Print the entries exactly; skip the pictures.

-- Records to use follows --

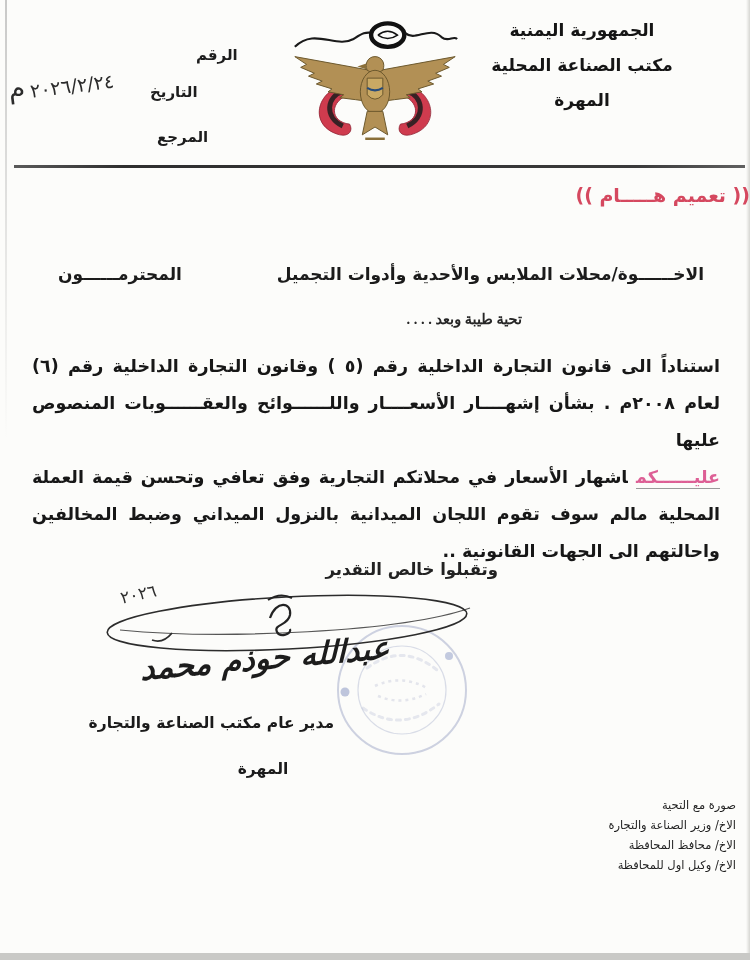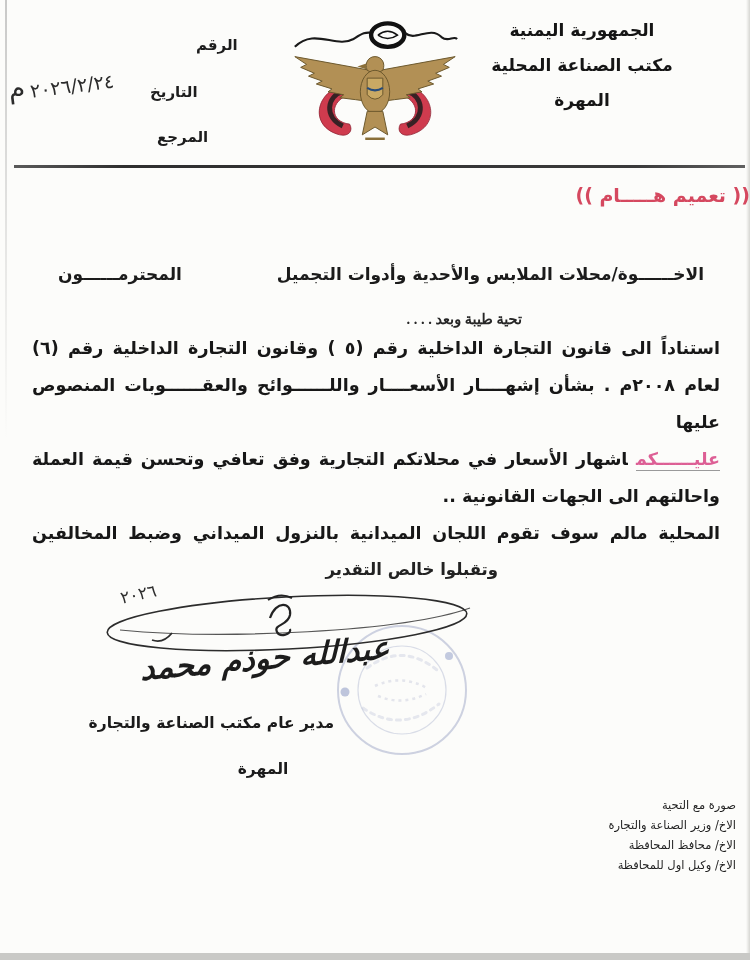"الرقم" #label-number { top: 36px -> 46px }
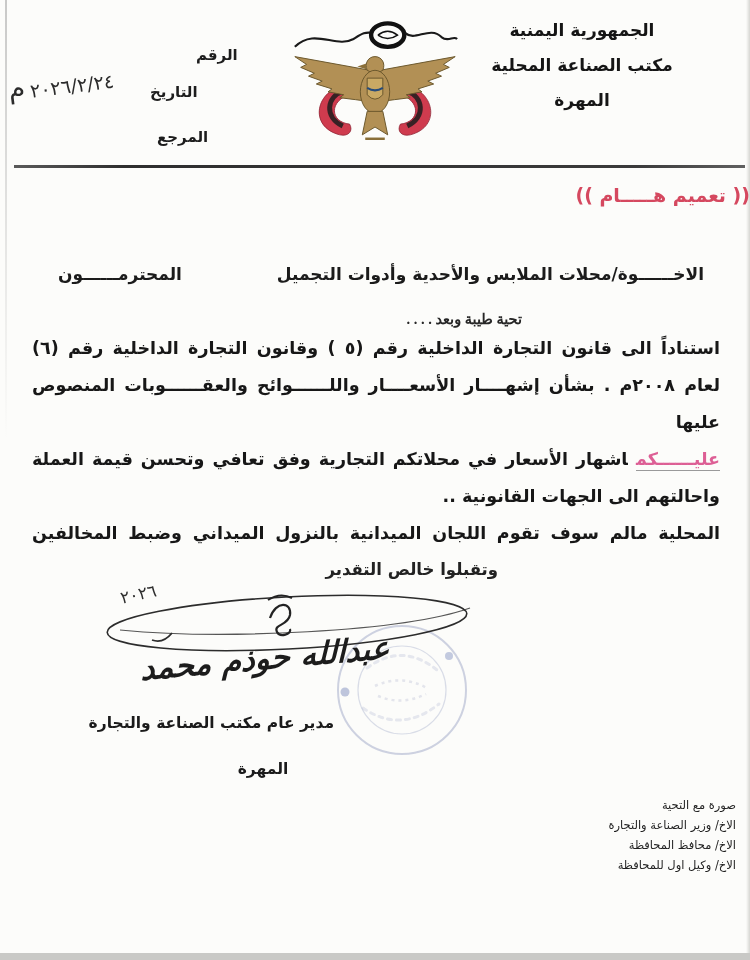"استناداً الى قانون التجارة الداخلية" .body-text { top: 330px -> 348px }
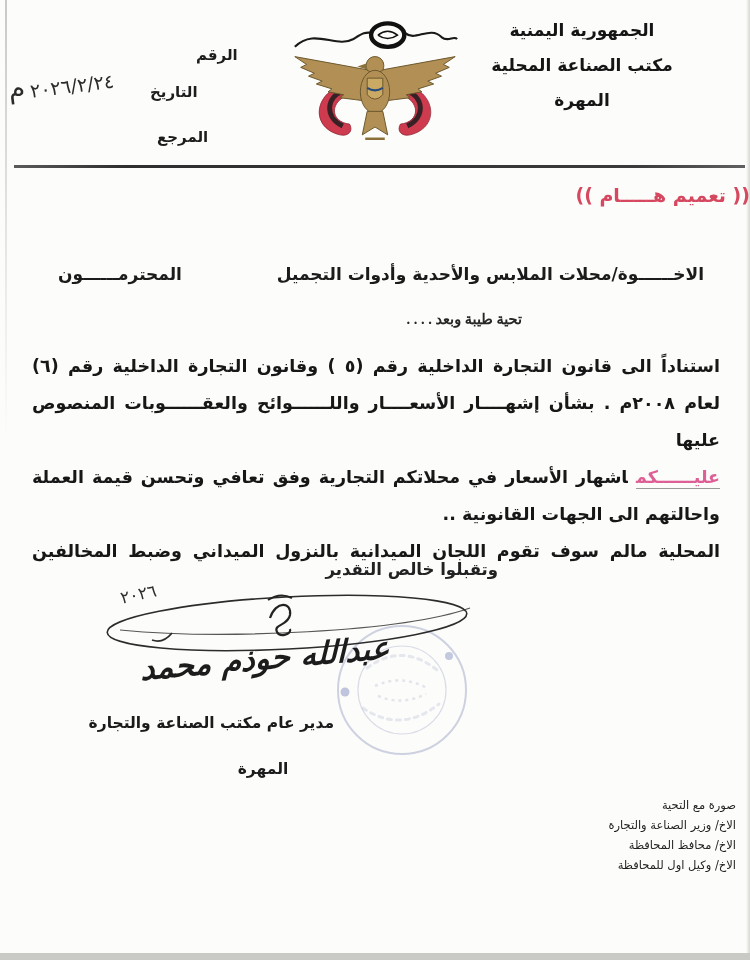"واحالتهم الى الجهات القانونية .." div.body-line { order: before "المحلية مالم سوف تقوم اللجان" -> after "المحلية مالم سوف تقوم اللجان" }
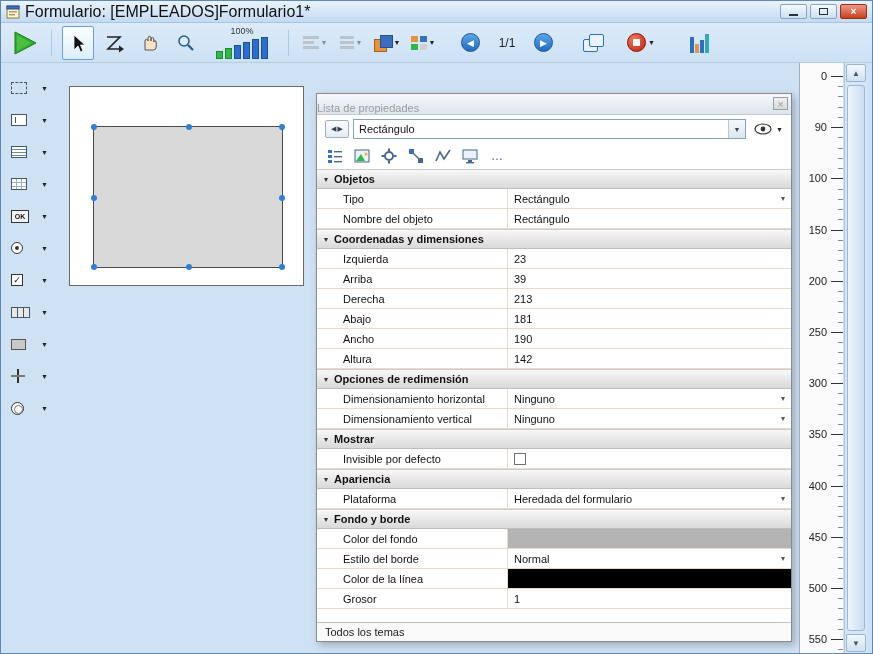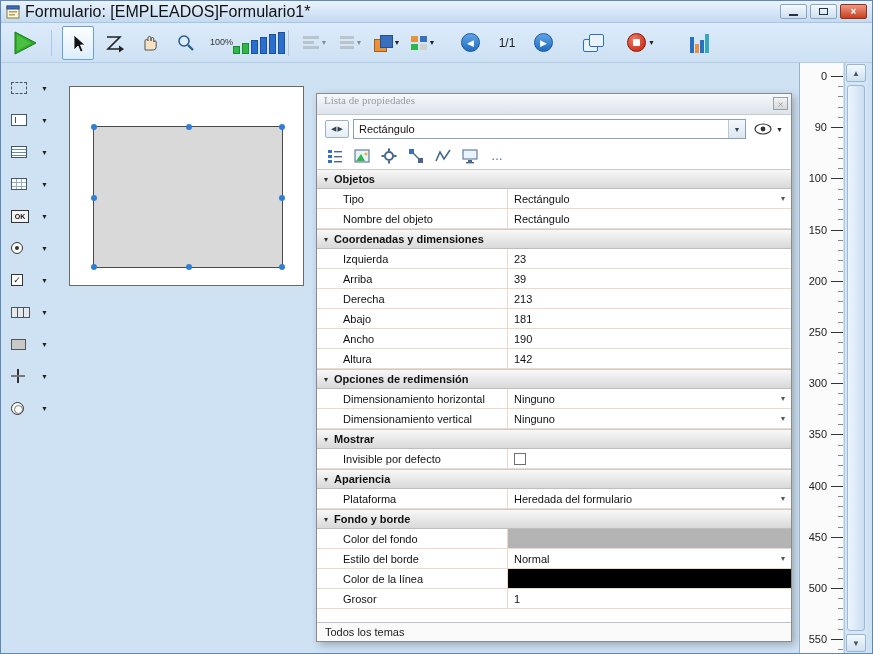"100%" .zoomwrap { flex-direction: none -> column }
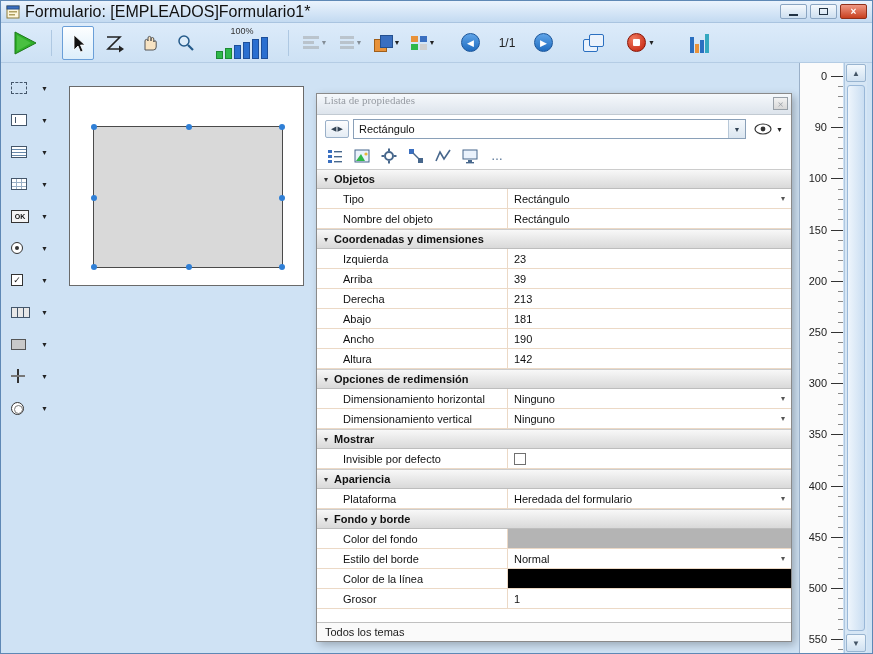"Lista de propiedades" #paneltitle { align-items: flex-start -> flex-end; font-family: Liberation Serif, serif -> none; padding-left: 7px -> none }
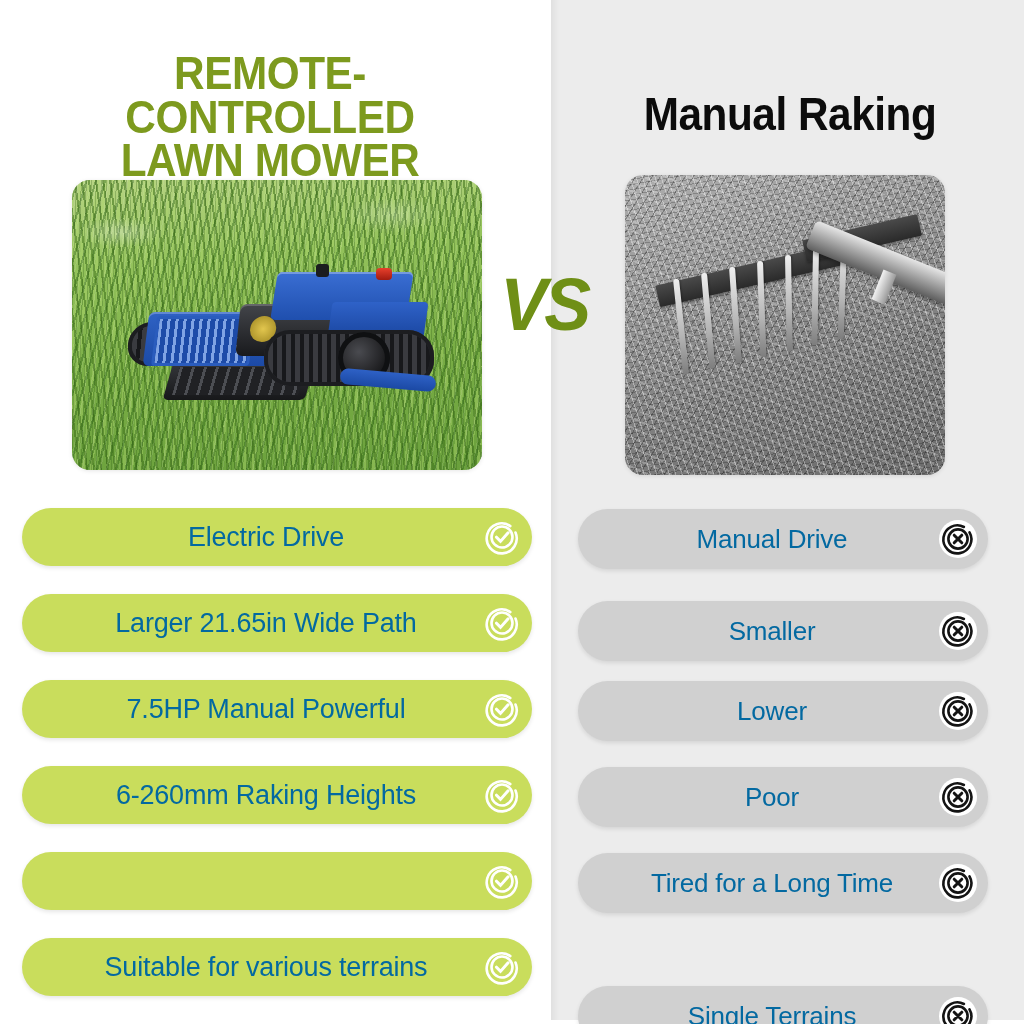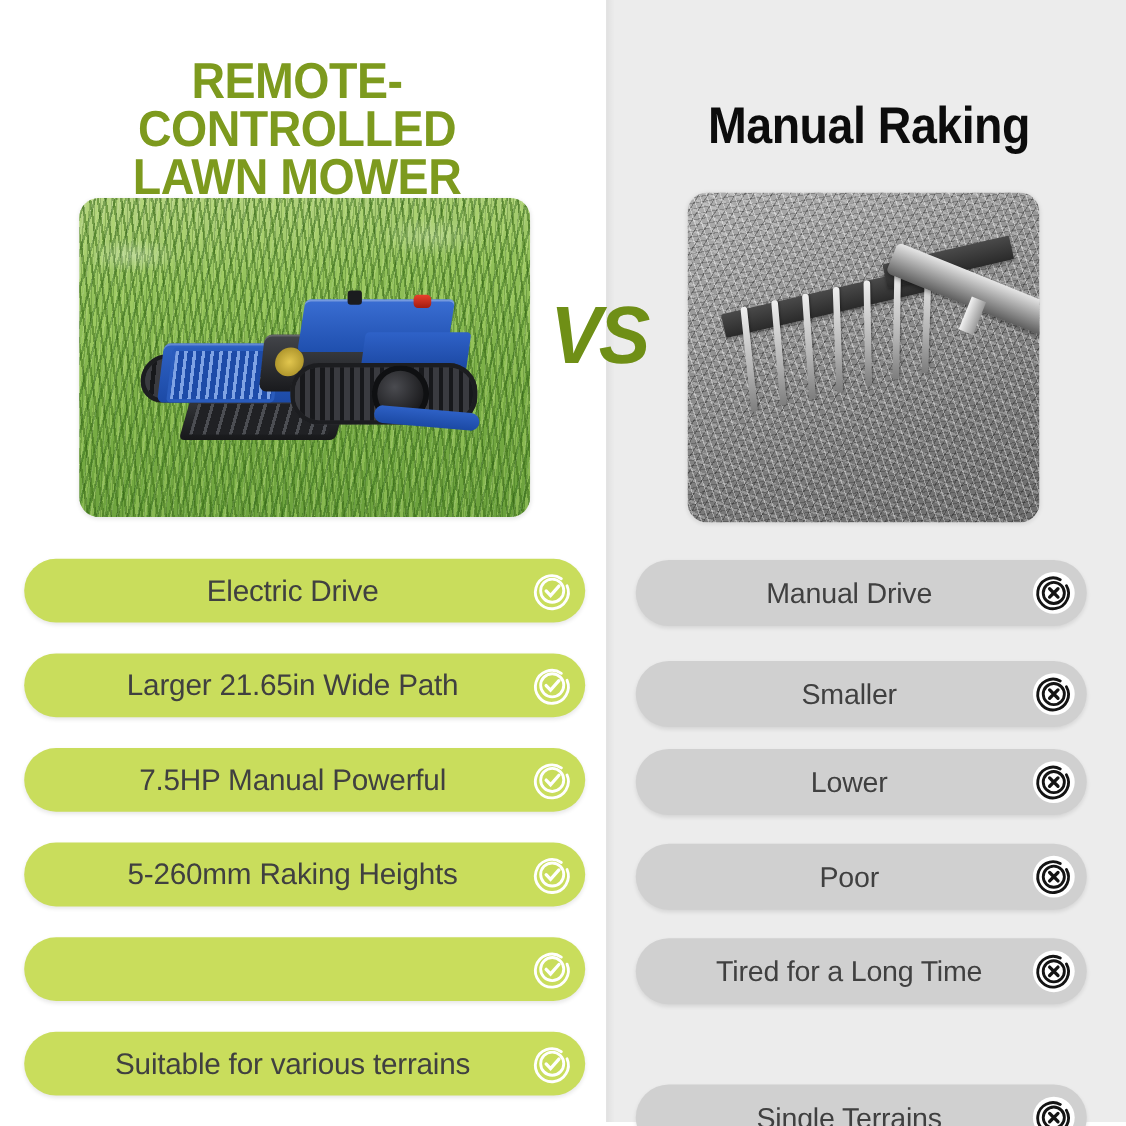"Electric Drive" .pill-text { color: #404040 -> #0369a1 }
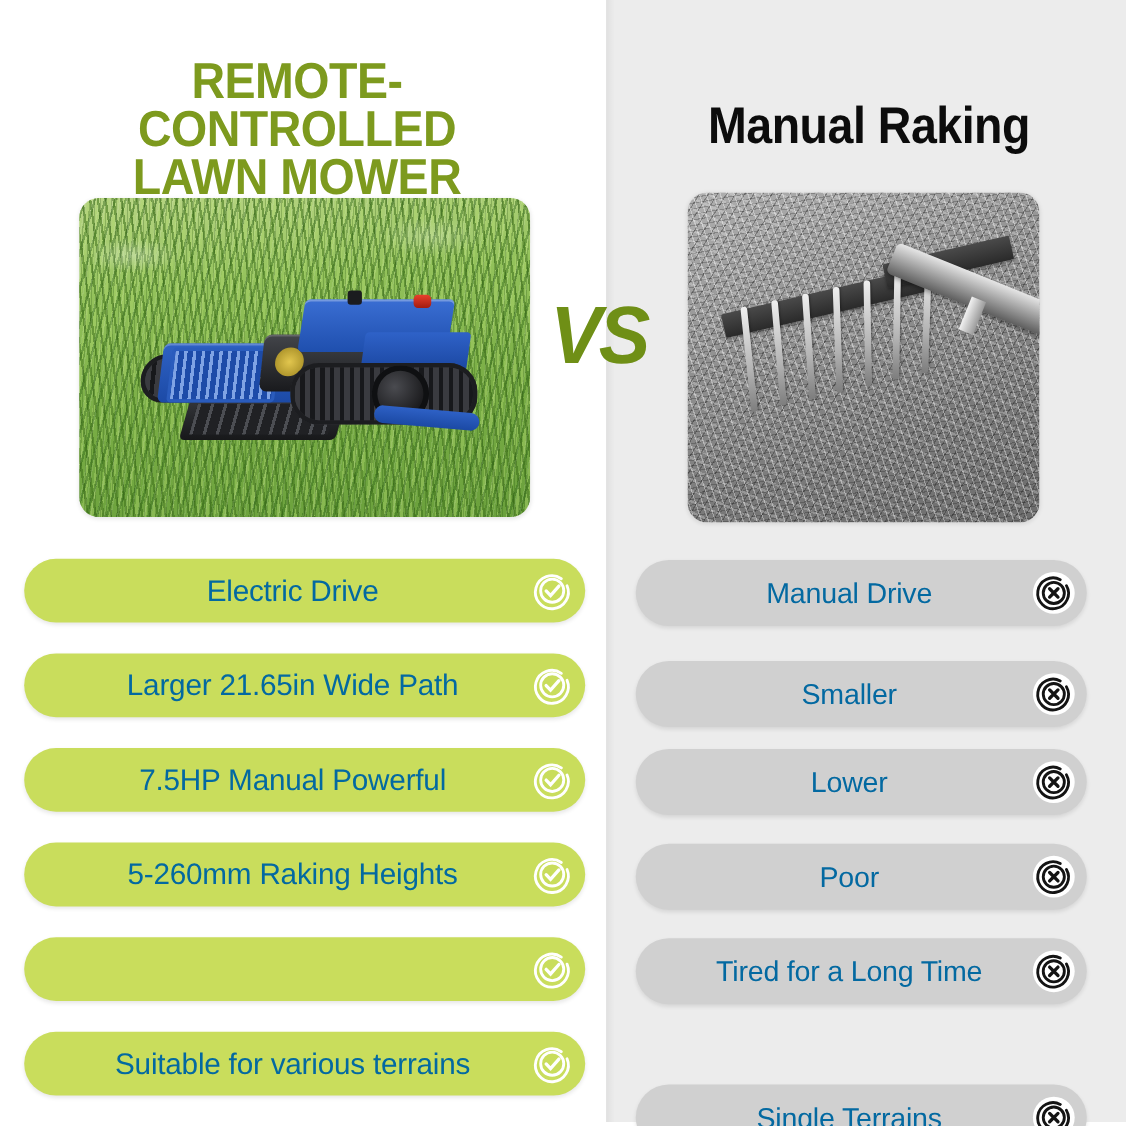"5-260mm Raking Heights" span.pill-text { text: 5-260mm -> 6-260mm }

-- Records to use concluded --

Exercise response.
"الرقم" #label-number { top: 36px -> 46px }
"استناداً الى قانون التجارة الداخلية" .body-text { top: 330px -> 348px }
"واحالتهم الى الجهات القانونية .." div.body-line { order: before "المحلية مالم سوف تقوم اللجان" -> after "المحلية مالم سوف تقوم اللجان" }
"100%" .zoomwrap { flex-direction: none -> column }
"Lista de propiedades" #paneltitle { align-items: flex-start -> flex-end; font-family: Liberation Serif, serif -> none; padding-left: 7px -> none }
"Electric Drive" .pill-text { color: #404040 -> #0369a1 }
"5-260mm Raking Heights" span.pill-text { text: 5-260mm -> 6-260mm }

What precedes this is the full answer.